Odnośnie karm...musze coś napisać, bo byłam oburzona. Mój pies jest po zapaleniu żołądka, musieliśmy zmienić karmę na gastrointestinal. Nie jest idealna ale w koncu pies czuje sie dobrze, po pol roku moglismy odstawic leki. to Brit Gastrointestinal. Jakież było moje zdziwienie jak kiedys podczas podawania psu karmy znalazlam w środku niebieską folię zmieloną! Napisałam do dystrybutora, odesłano mnie do producjenta, a ci do sklepu. Sklep zwrocil kase ale producent... wystosowal wielkie pismo informujace mnie o tym, ze przykladaja najwieksza wage do tego, jak produkują ale... WIEDZA o tym, ze takie cos sie dzieje, bo trudno rozdzielic mieso od foli, w ktora sie je pakuje. Wiedza o tym i nic z tym nie robia... Musze zmienic mu jedzenie ale z jego zoladkiem jestem przerazona kazda zmiana karmy. Prześlismy dni i tygodnie grozy, boje sie, ze przy zmianie znow cos pojdzie nie tak. Ale Brit z folią (i to Brit dla chorych psow) to po prostu masaka!!
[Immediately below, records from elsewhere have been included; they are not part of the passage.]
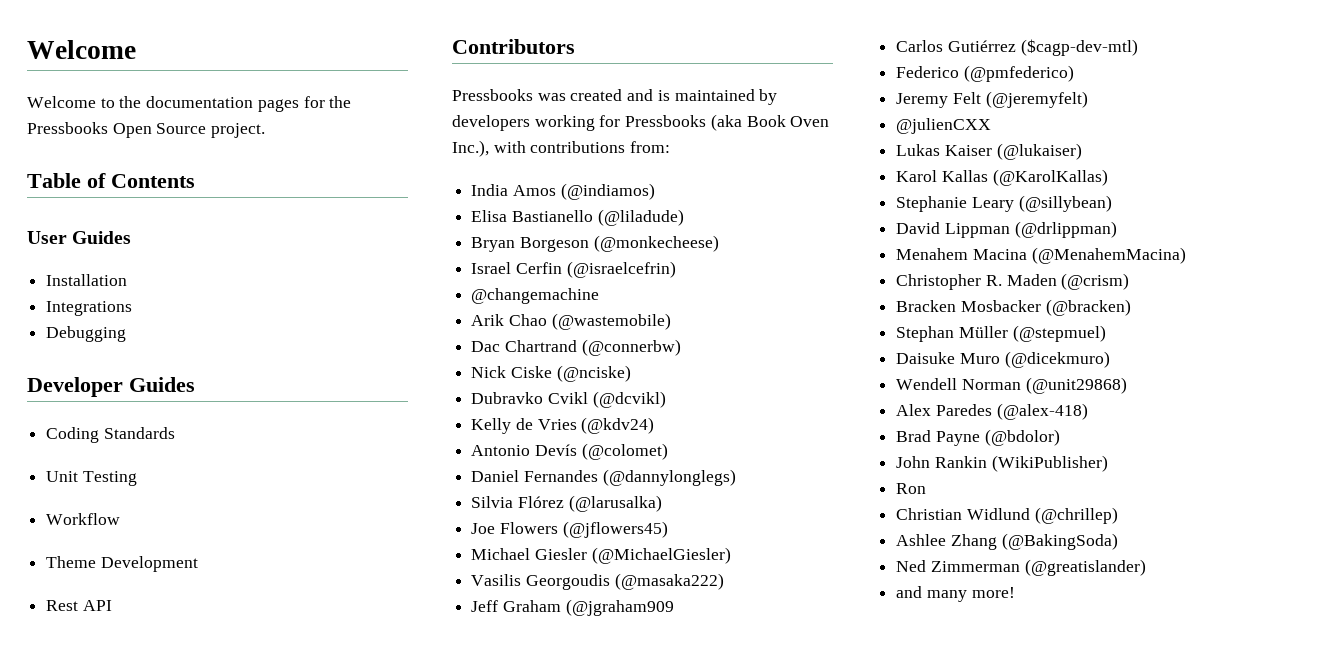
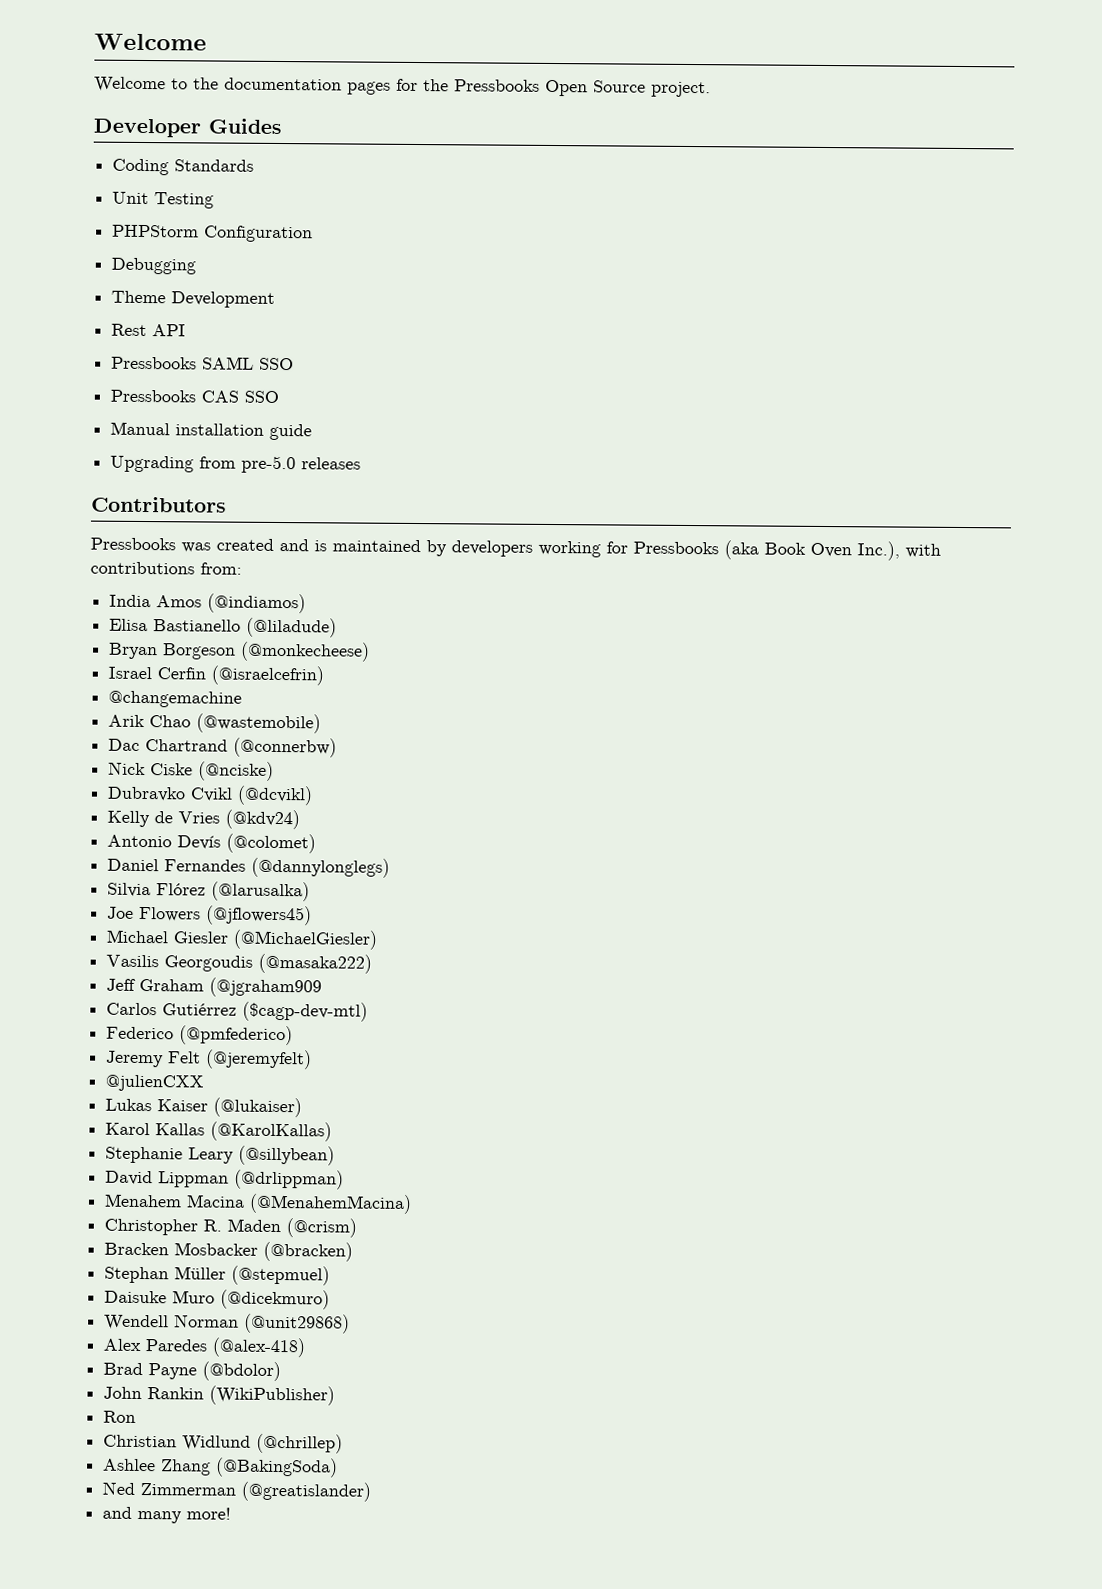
- Table of Contents
- User Guides
- Installation
- Integrations
- Debugging
- Workflow
+ PHPStorm Configuration
+ Debugging
+ Pressbooks SAML SSO
+ Pressbooks CAS SSO
+ Manual installation guide
+ Upgrading from pre-5.0 releases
Wielu producentów dodaje teraz groch, jako tani wypełniacz do karm, czego wcześniej nie było... Mój pies przez ponad 8 lat życia jadł karmę pewnej firmy i niedawno z tego powodu musieliśmy ją zmienić. Nie zamierzam podawać psu wzdymającego grochu, bo nie jest mu to do niczego potrzebne!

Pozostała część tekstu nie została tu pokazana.